1. A wireless charging road surface system integrating vehicle perception and health diagnosis, comprising a dual-function transmitting coil array, a sensor circuit, a synchronous acquisition circuit, a programmable excitation source, and an intelligent fusion controller, characterized in that, The dual-function transmitting coil array is buried at a predetermined depth below the road surface; The sensor circuit, synchronous acquisition circuit, programmable excitation source, and intelligent fusion controller are housed in a comprehensive cabinet next to the road. The dual-function transmitting coil array is connected to the integrated chassis via wires embedded in the roadbed. The dual-function transmitting coil array is electrically connected to the sensor circuit. The sensor circuit and the synchronous acquisition circuit are electrically connected; The synchronous acquisition circuit is electrically connected to the intelligent fusion controller; The programmable excitation source is electrically connected to the intelligent fusion controller; The programmable excitation source is electrically connected to the dual-function transmitting coil array.
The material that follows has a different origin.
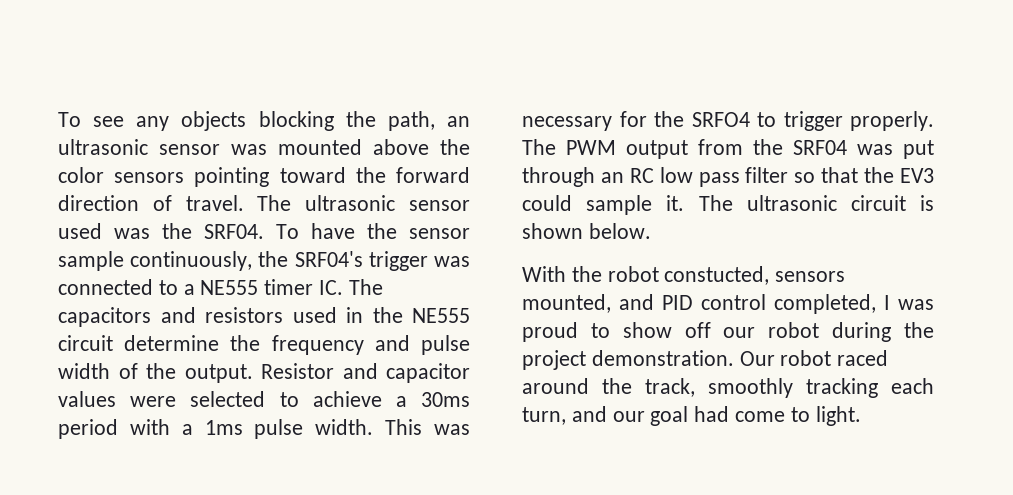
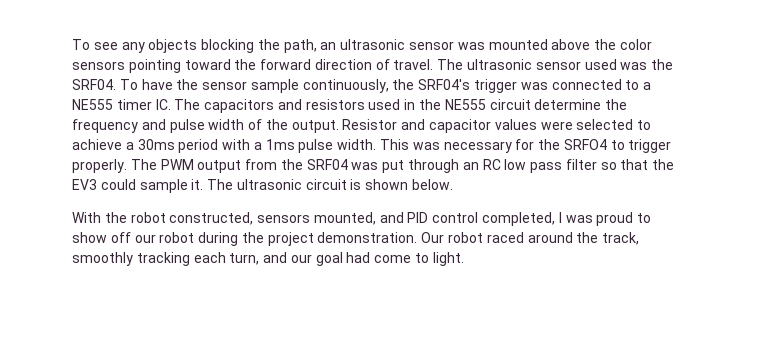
- With the robot constucted, sensors mounted, and PID control completed, I was proud to show off our robot during the project demonstration.
+ With the robot constructed, sensors mounted, and PID control completed, I was proud to show off our robot during the project demonstration.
2. The wireless charging road system integrating vehicle perception and health diagnosis according to claim 1, characterized in that, The preset depth ranges from 2cm to 15cm, with 5cm being the preferred value.

3. The wireless charging road system integrating vehicle perception and health diagnosis according to claim 1 or 2, characterized in that, The dual-function transmitting coil array uses a 30mm×15mm rectangular coil, which is wound with 15 turns of Litz wire with a diameter of 0.2mm. The resistance of each Litz wire is 0.45Ω, the self-resonant frequency is 1.2MHz, the inductance is L=28±2μH, and the quality factor is Q≥80. The sensor circuit includes a high-precision current sensor and a voltage sensor connected in series, wherein the current sensor is an integrated current sensor and the voltage sensor is an optically isolated voltage sensor; The programmable excitation source includes a programmable waveform generator and an audio power amplifier connected in series.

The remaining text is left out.